Revision comparison data:
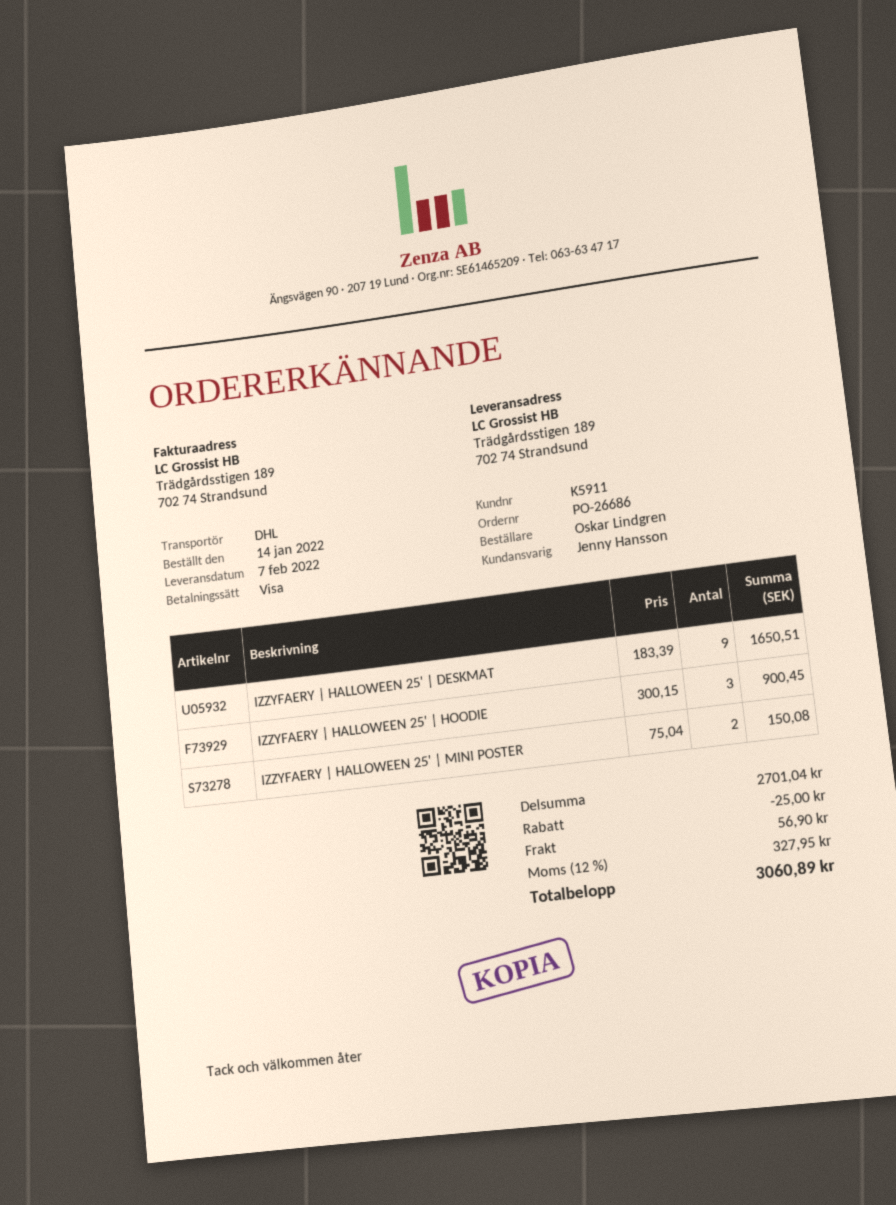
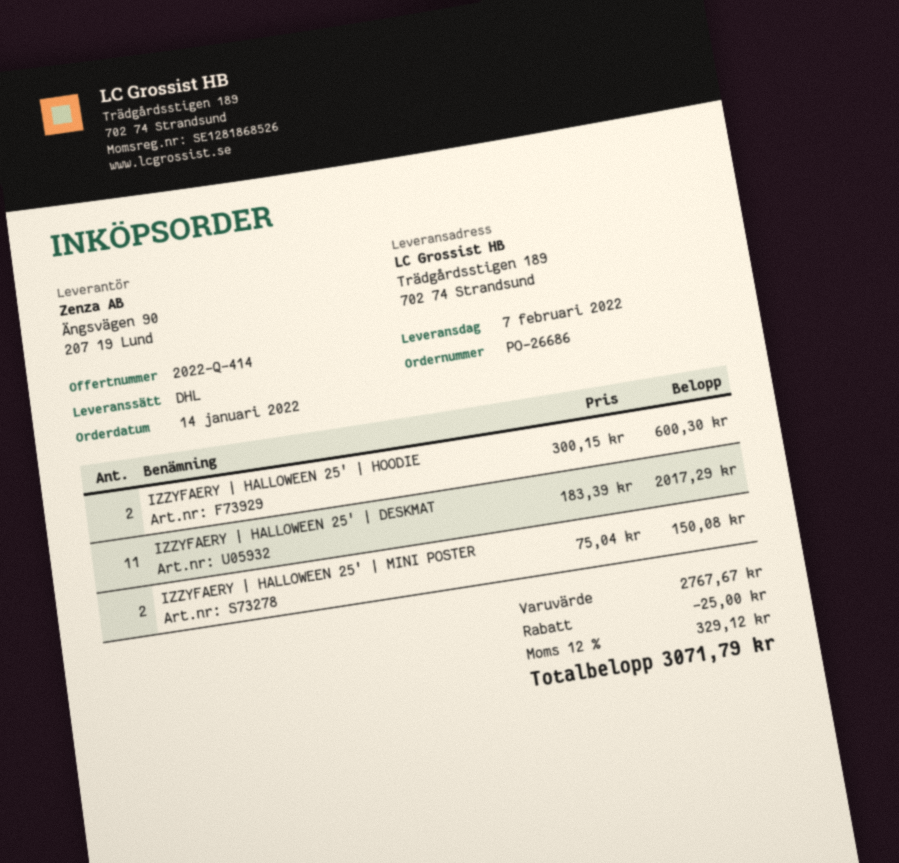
IZZYFAERY | HALLOWEEN 25' | DESKMAT: 9 x 183.39 = 1650.51 -> 11 x 183.39 = 2017.29
IZZYFAERY | HALLOWEEN 25' | HOODIE: 3 x 300.15 = 900.45 -> 2 x 300.15 = 600.30
subtotal: 2701.04 -> 2767.67
shipping: 56.90 -> none
tax: 12% = 327.95 -> 12% = 329.12
total: 3060.89 -> 3071.79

= Task brief =
Filter the entries by the string "IZZYFAERY" and copy each matching line.

= Reply to the exercise =
IZZYFAERY | HALLOWEEN 25' | DESKMAT: 9 x 183.39 = 1650.51 -> 11 x 183.39 = 2017.29
IZZYFAERY | HALLOWEEN 25' | HOODIE: 3 x 300.15 = 900.45 -> 2 x 300.15 = 600.30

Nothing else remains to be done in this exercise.